Content starts
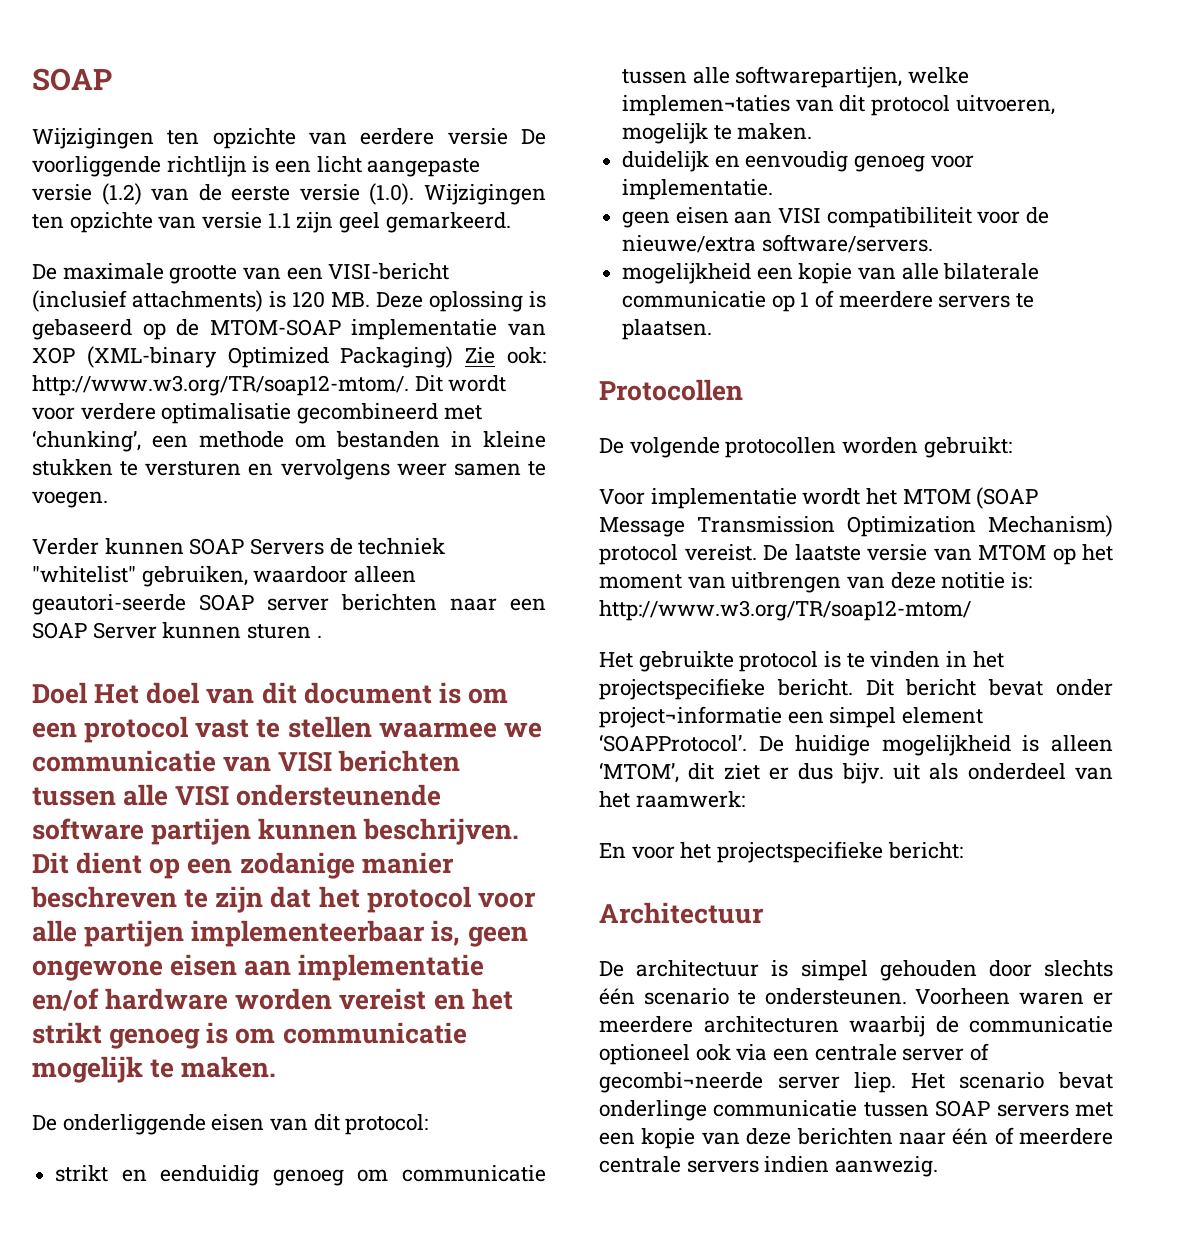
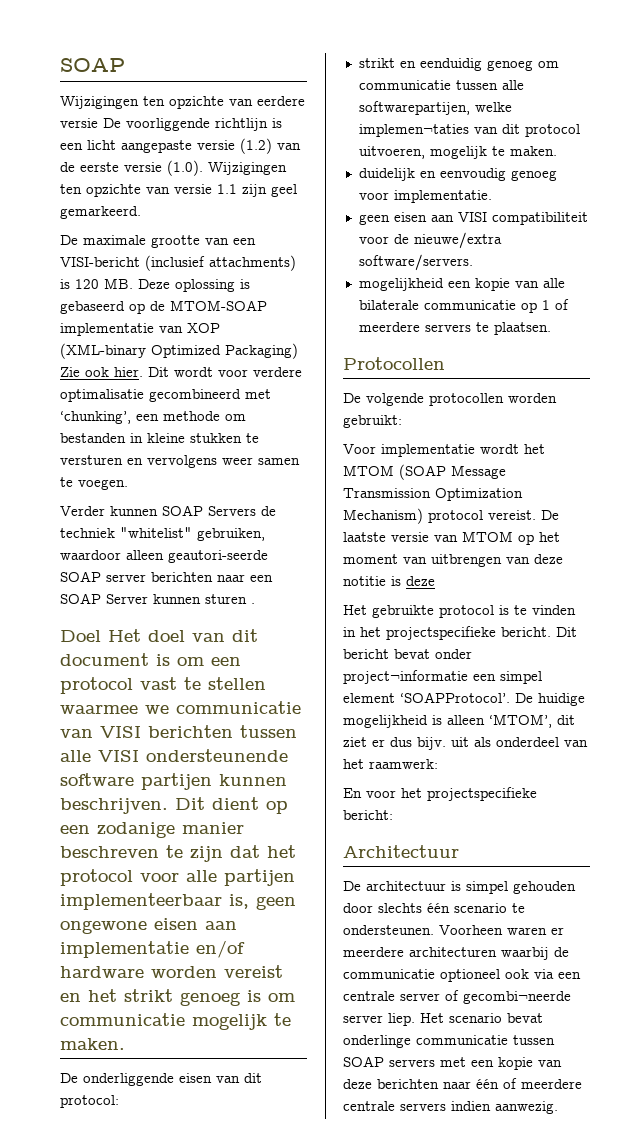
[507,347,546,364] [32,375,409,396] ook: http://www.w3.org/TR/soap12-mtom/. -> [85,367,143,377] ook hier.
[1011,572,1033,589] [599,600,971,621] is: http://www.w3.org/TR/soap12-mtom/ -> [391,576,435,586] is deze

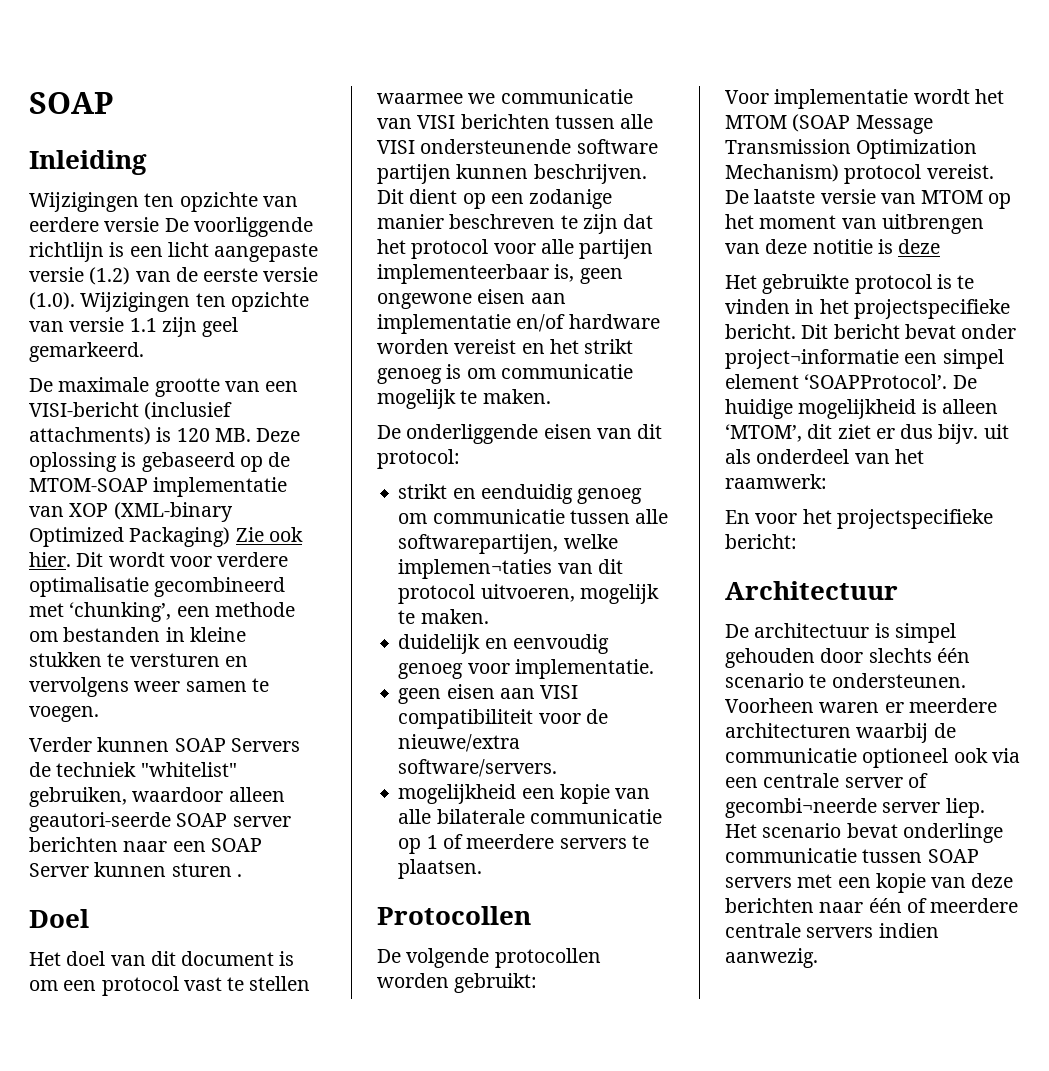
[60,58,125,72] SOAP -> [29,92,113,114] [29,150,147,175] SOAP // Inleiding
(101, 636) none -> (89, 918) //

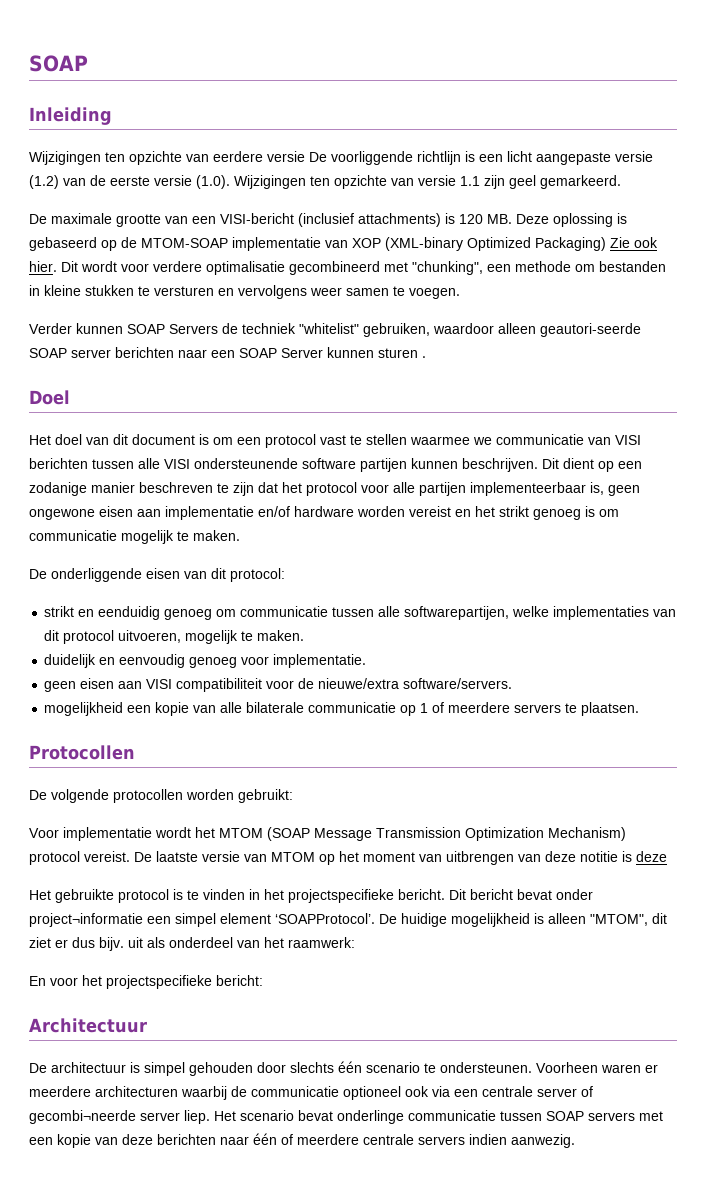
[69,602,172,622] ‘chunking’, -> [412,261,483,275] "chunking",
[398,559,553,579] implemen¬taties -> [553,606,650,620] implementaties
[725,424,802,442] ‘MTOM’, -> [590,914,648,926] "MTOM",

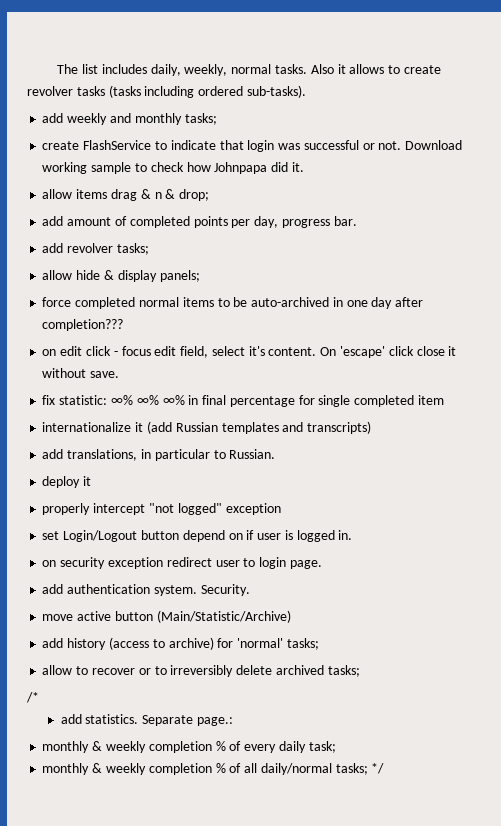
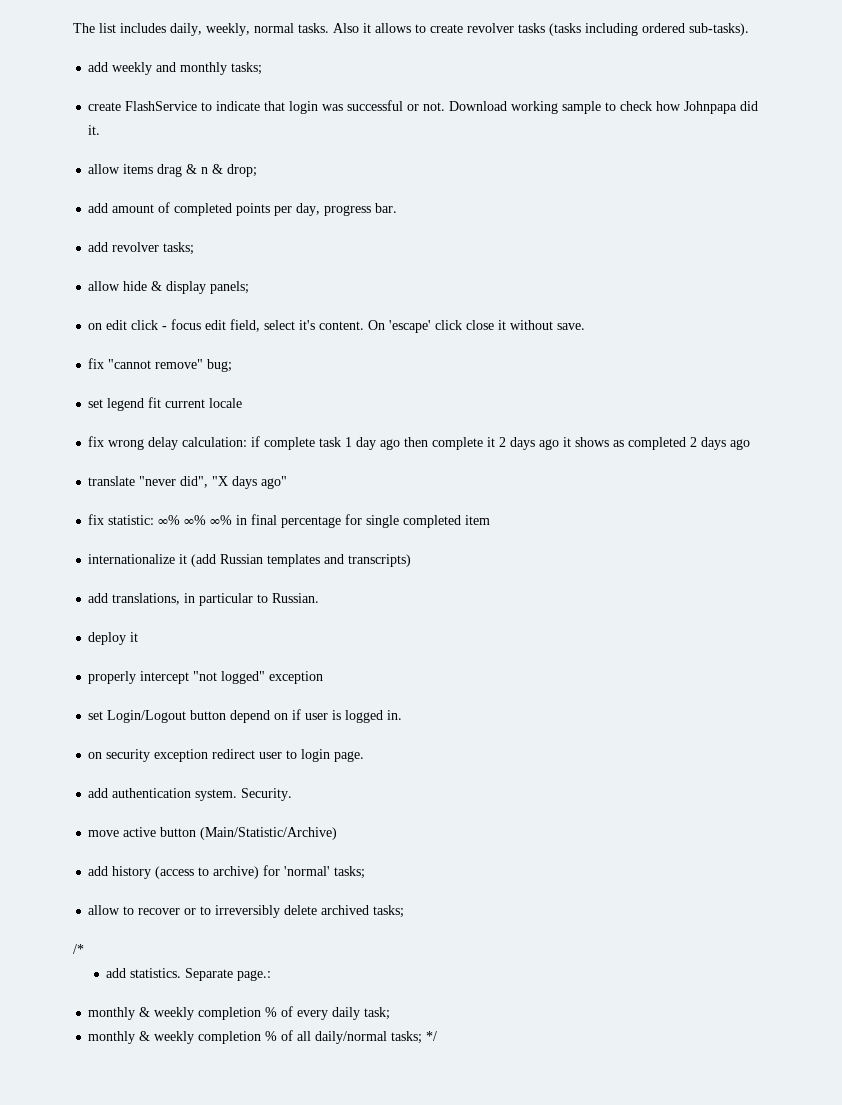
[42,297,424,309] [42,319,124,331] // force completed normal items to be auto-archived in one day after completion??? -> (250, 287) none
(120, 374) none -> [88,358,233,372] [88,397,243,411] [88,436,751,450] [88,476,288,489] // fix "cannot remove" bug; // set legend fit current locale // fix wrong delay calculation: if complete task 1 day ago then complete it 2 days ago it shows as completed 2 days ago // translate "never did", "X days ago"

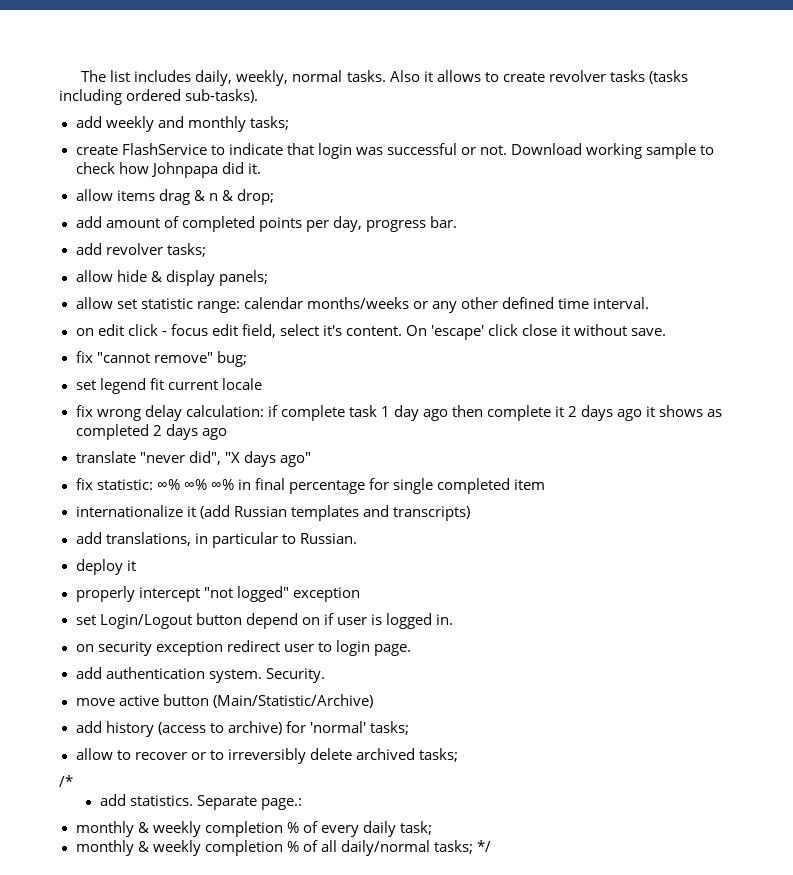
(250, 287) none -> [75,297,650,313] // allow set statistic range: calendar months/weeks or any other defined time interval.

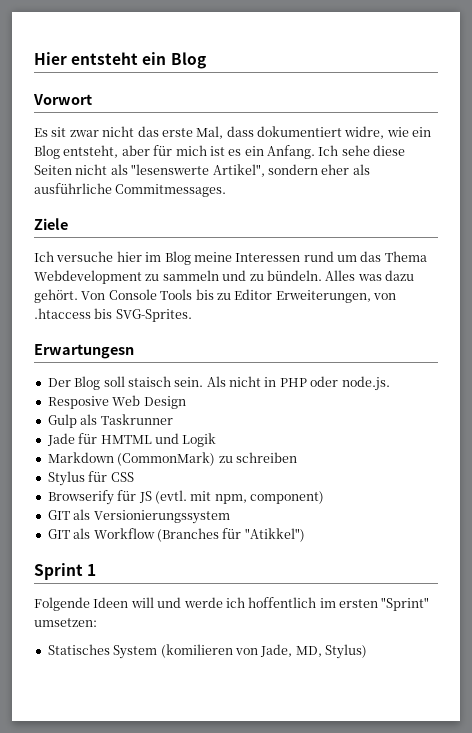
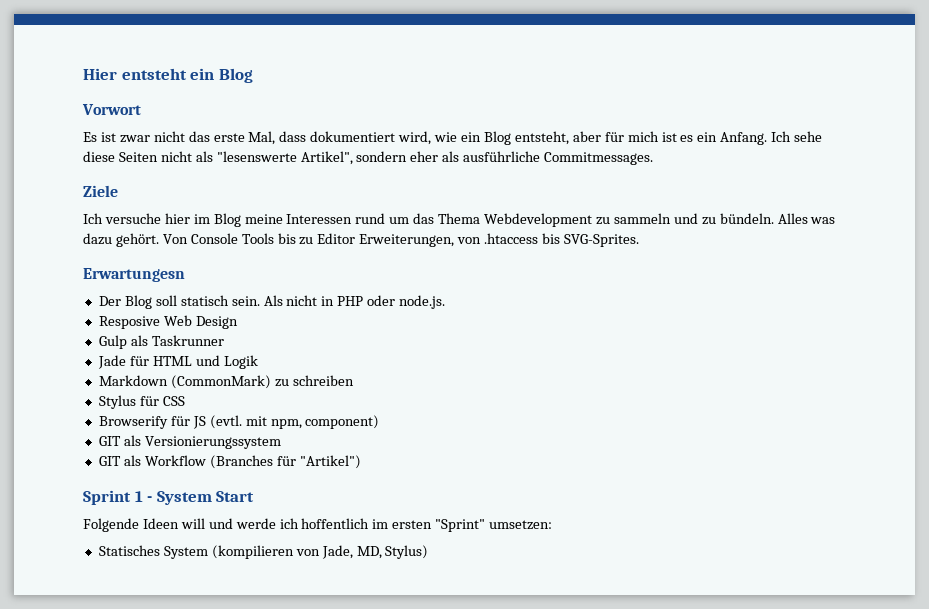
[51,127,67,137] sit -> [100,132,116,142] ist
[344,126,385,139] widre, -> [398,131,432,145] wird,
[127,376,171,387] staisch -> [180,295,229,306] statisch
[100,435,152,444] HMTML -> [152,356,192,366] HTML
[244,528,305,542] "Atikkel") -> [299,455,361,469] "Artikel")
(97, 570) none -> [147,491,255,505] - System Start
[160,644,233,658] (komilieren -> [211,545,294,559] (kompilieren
Content ends
• _Problem to work on_: Pictures are to be dropped; every line of the records is to be returned unchanged.

• _Reply to the task_:
[507,347,546,364] [32,375,409,396] ook: http://www.w3.org/TR/soap12-mtom/. -> [85,367,143,377] ook hier.
[1011,572,1033,589] [599,600,971,621] is: http://www.w3.org/TR/soap12-mtom/ -> [391,576,435,586] is deze

[60,58,125,72] SOAP -> [29,92,113,114] [29,150,147,175] SOAP // Inleiding
(101, 636) none -> (89, 918) //

[69,602,172,622] ‘chunking’, -> [412,261,483,275] "chunking",
[398,559,553,579] implemen¬taties -> [553,606,650,620] implementaties
[725,424,802,442] ‘MTOM’, -> [590,914,648,926] "MTOM",

[42,297,424,309] [42,319,124,331] // force completed normal items to be auto-archived in one day after completion??? -> (250, 287) none
(120, 374) none -> [88,358,233,372] [88,397,243,411] [88,436,751,450] [88,476,288,489] // fix "cannot remove" bug; // set legend fit current locale // fix wrong delay calculation: if complete task 1 day ago then complete it 2 days ago it shows as completed 2 days ago // translate "never did", "X days ago"

(250, 287) none -> [75,297,650,313] // allow set statistic range: calendar months/weeks or any other defined time interval.

[51,127,67,137] sit -> [100,132,116,142] ist
[344,126,385,139] widre, -> [398,131,432,145] wird,
[127,376,171,387] staisch -> [180,295,229,306] statisch
[100,435,152,444] HMTML -> [152,356,192,366] HTML
[244,528,305,542] "Atikkel") -> [299,455,361,469] "Artikel")
(97, 570) none -> [147,491,255,505] - System Start
[160,644,233,658] (komilieren -> [211,545,294,559] (kompilieren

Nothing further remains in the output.